Material for this exercise =
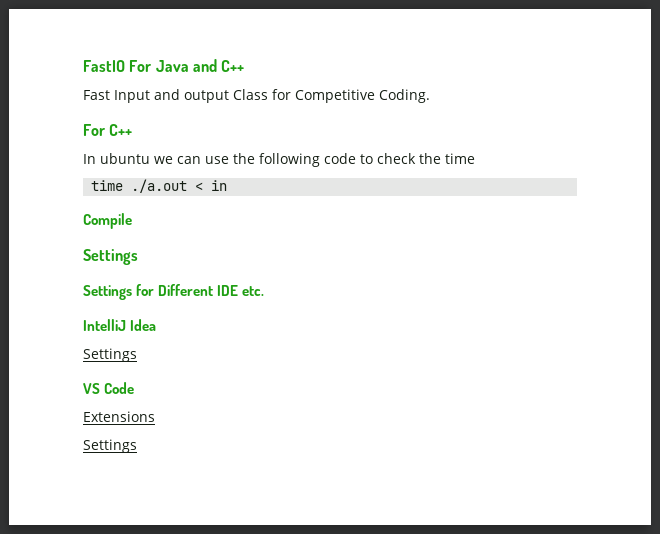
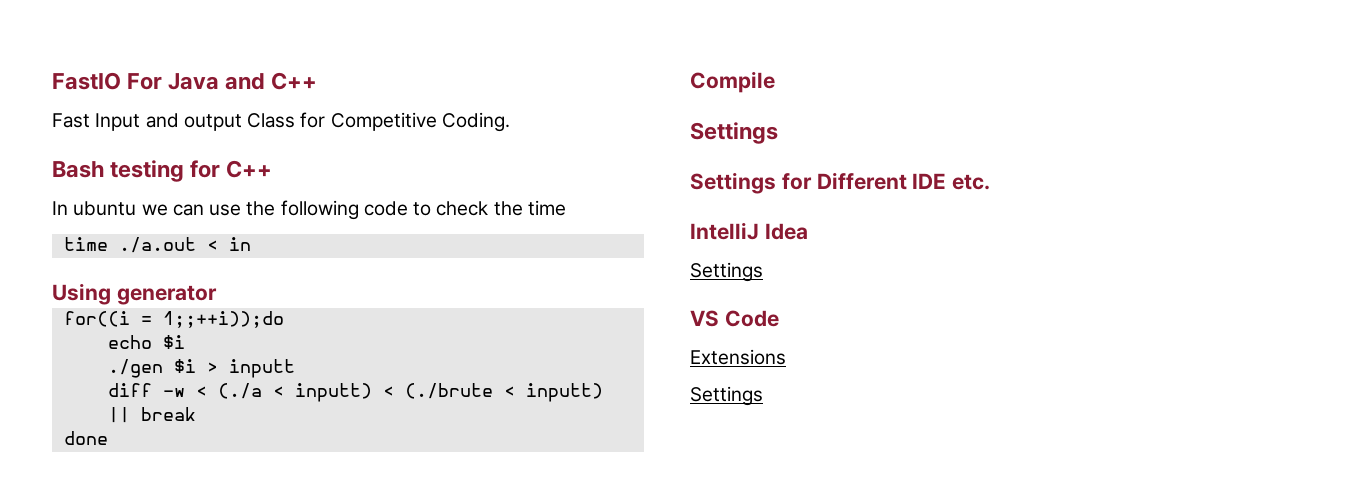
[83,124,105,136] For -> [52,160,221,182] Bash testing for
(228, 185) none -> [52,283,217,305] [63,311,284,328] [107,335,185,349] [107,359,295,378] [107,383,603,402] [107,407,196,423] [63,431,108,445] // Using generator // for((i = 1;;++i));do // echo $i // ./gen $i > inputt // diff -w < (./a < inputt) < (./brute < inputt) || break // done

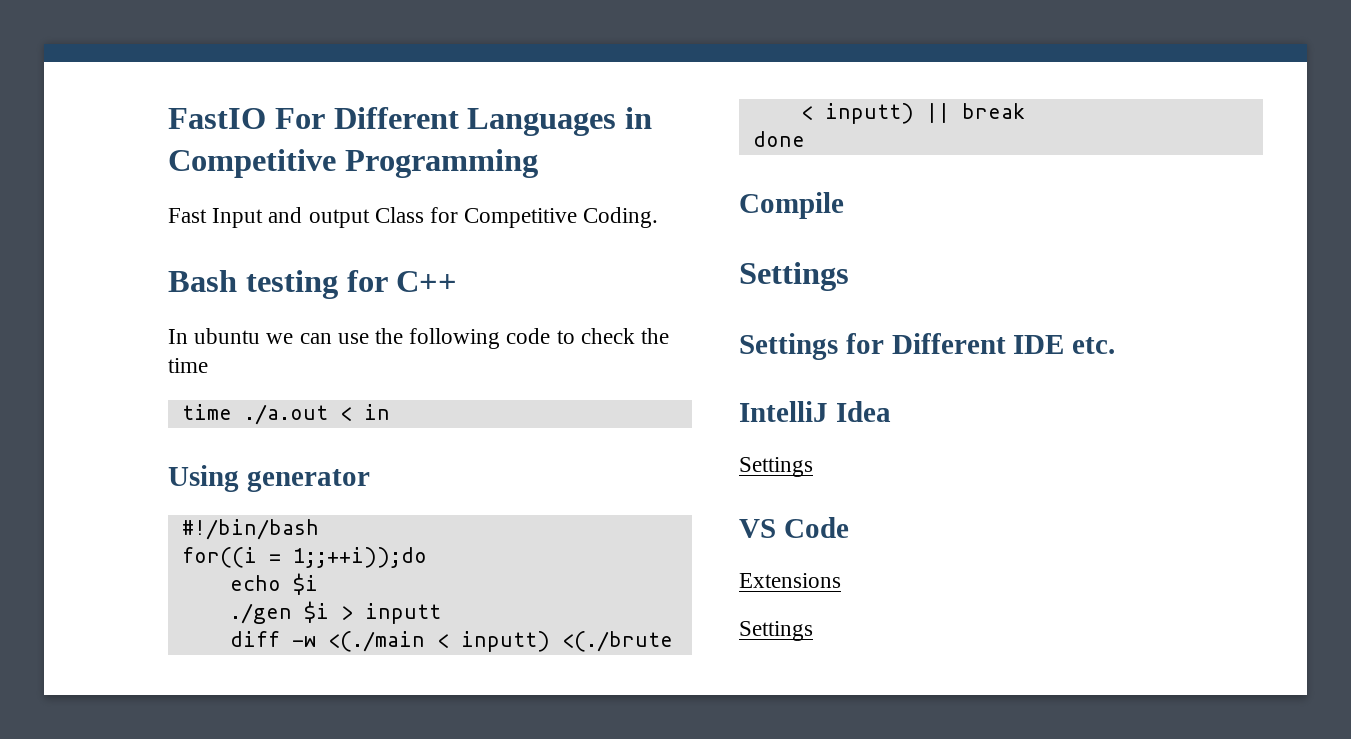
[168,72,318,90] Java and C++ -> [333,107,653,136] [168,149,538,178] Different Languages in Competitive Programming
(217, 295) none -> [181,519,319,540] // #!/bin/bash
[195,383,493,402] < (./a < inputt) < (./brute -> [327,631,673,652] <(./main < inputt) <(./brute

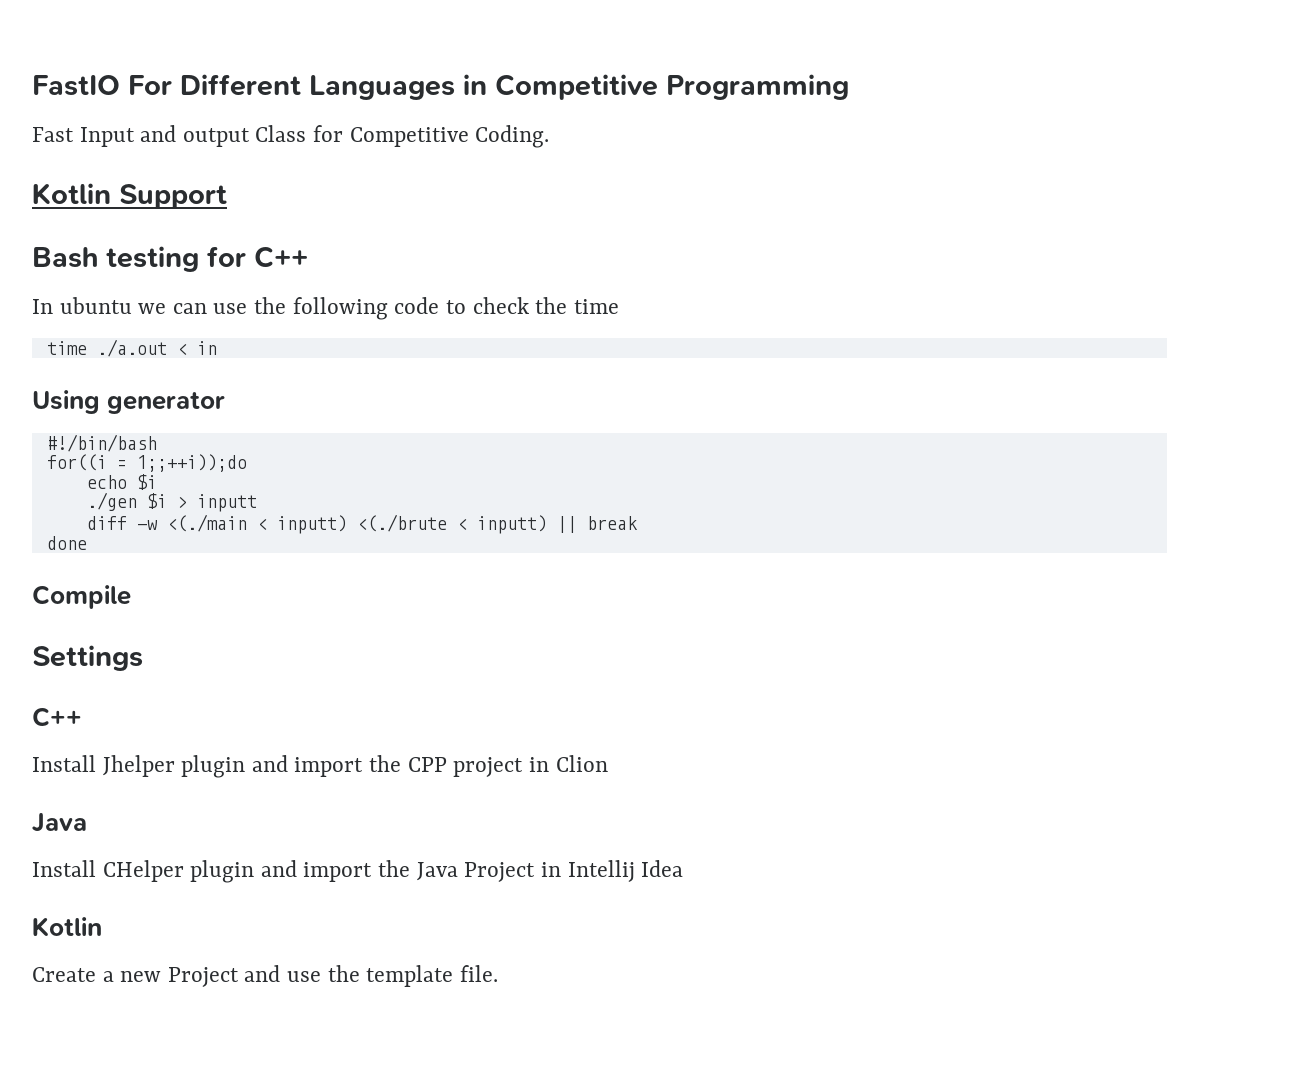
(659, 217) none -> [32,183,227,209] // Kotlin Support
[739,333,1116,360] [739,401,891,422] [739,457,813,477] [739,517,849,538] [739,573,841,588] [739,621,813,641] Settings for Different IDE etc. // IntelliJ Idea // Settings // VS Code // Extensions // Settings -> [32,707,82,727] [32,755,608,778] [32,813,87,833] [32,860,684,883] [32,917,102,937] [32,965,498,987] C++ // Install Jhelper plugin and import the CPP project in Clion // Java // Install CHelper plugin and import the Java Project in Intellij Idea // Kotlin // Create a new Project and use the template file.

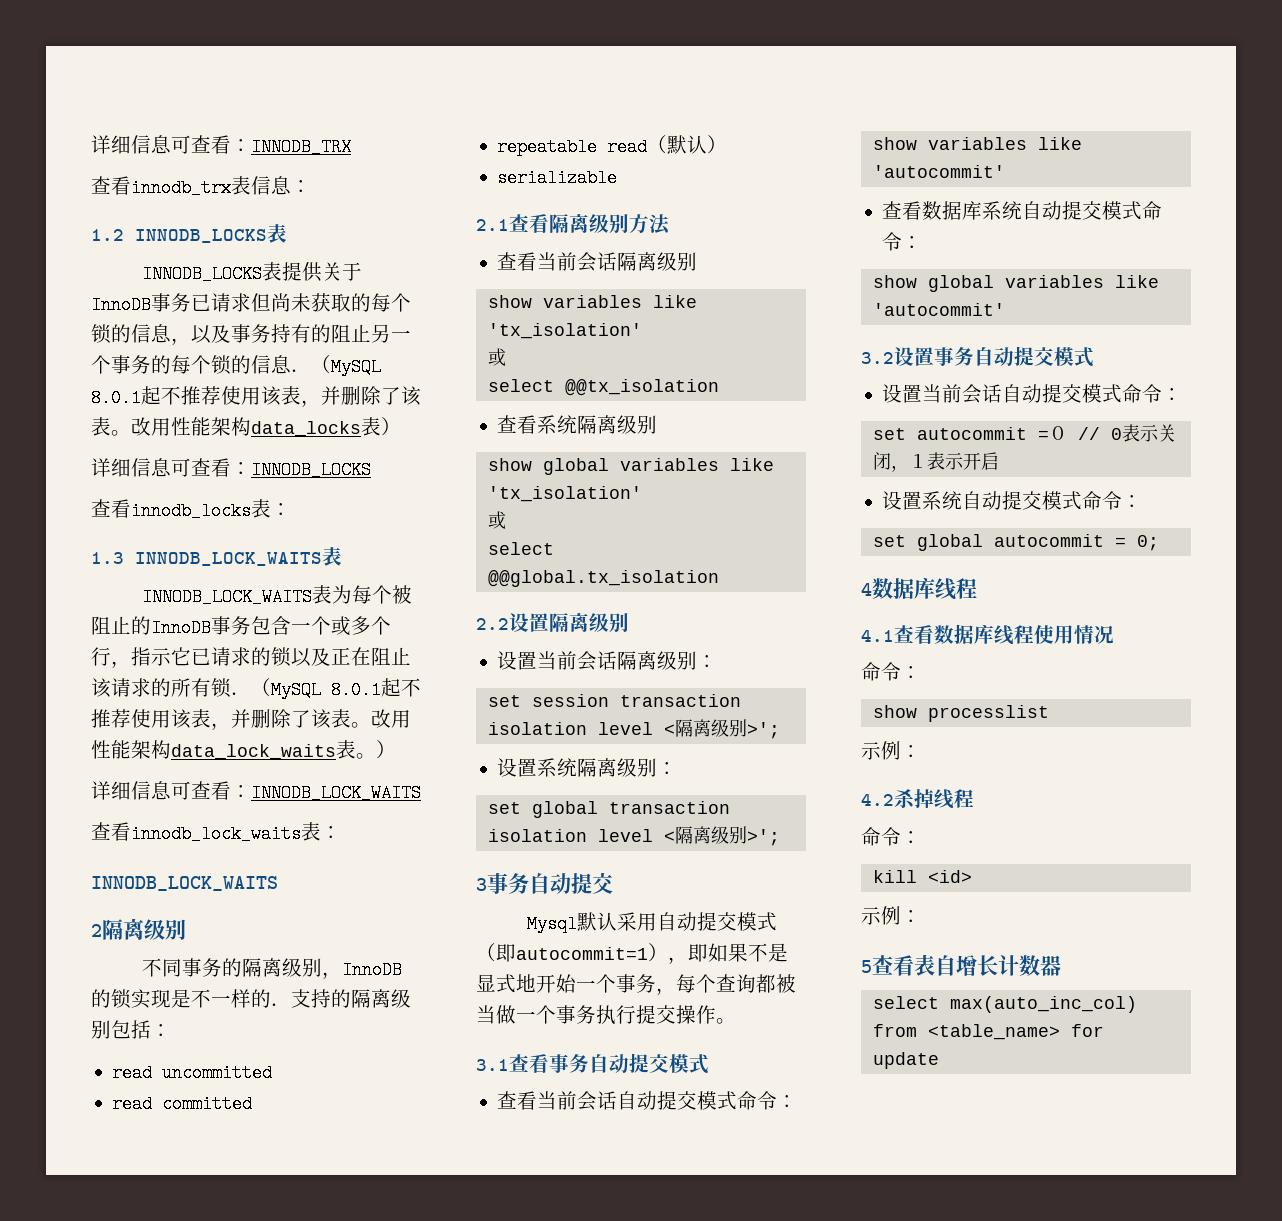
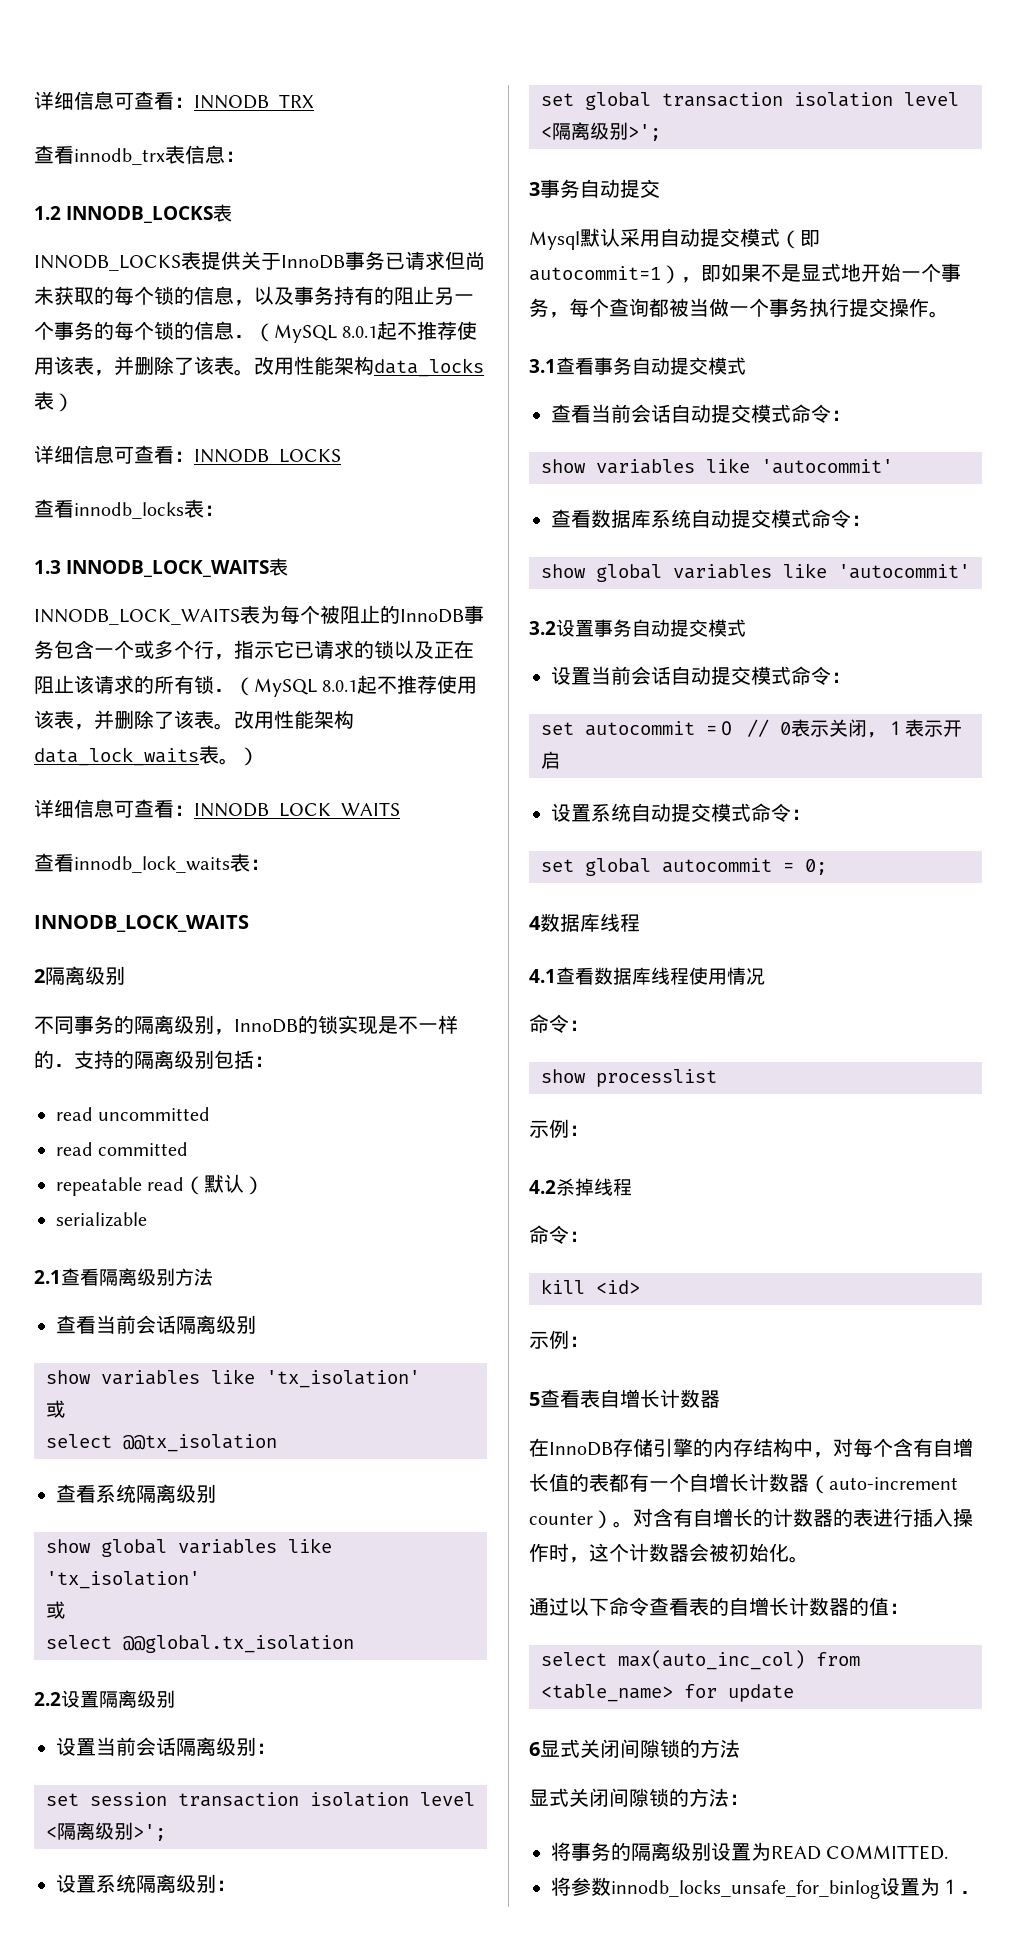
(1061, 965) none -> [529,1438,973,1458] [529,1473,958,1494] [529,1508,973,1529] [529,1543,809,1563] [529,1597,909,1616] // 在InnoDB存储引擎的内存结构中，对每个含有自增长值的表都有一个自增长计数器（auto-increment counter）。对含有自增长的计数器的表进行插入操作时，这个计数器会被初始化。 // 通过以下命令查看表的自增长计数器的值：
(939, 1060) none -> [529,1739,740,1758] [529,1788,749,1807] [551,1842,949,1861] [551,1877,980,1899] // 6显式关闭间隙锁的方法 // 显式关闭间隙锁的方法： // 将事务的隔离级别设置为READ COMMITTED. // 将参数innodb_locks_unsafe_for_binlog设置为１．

What you are asked to do =
From the entries, report each line that includes the word "none".

Completed task =
(228, 185) none -> [52,283,217,305] [63,311,284,328] [107,335,185,349] [107,359,295,378] [107,383,603,402] [107,407,196,423] [63,431,108,445] // Using generator // for((i = 1;;++i));do // echo $i // ./gen $i > inputt // diff -w < (./a < inputt) < (./brute < inputt) || break // done
(217, 295) none -> [181,519,319,540] // #!/bin/bash
(659, 217) none -> [32,183,227,209] // Kotlin Support
(1061, 965) none -> [529,1438,973,1458] [529,1473,958,1494] [529,1508,973,1529] [529,1543,809,1563] [529,1597,909,1616] // 在InnoDB存储引擎的内存结构中，对每个含有自增长值的表都有一个自增长计数器（auto-increment counter）。对含有自增长的计数器的表进行插入操作时，这个计数器会被初始化。 // 通过以下命令查看表的自增长计数器的值：
(939, 1060) none -> [529,1739,740,1758] [529,1788,749,1807] [551,1842,949,1861] [551,1877,980,1899] // 6显式关闭间隙锁的方法 // 显式关闭间隙锁的方法： // 将事务的隔离级别设置为READ COMMITTED. // 将参数innodb_locks_unsafe_for_binlog设置为１．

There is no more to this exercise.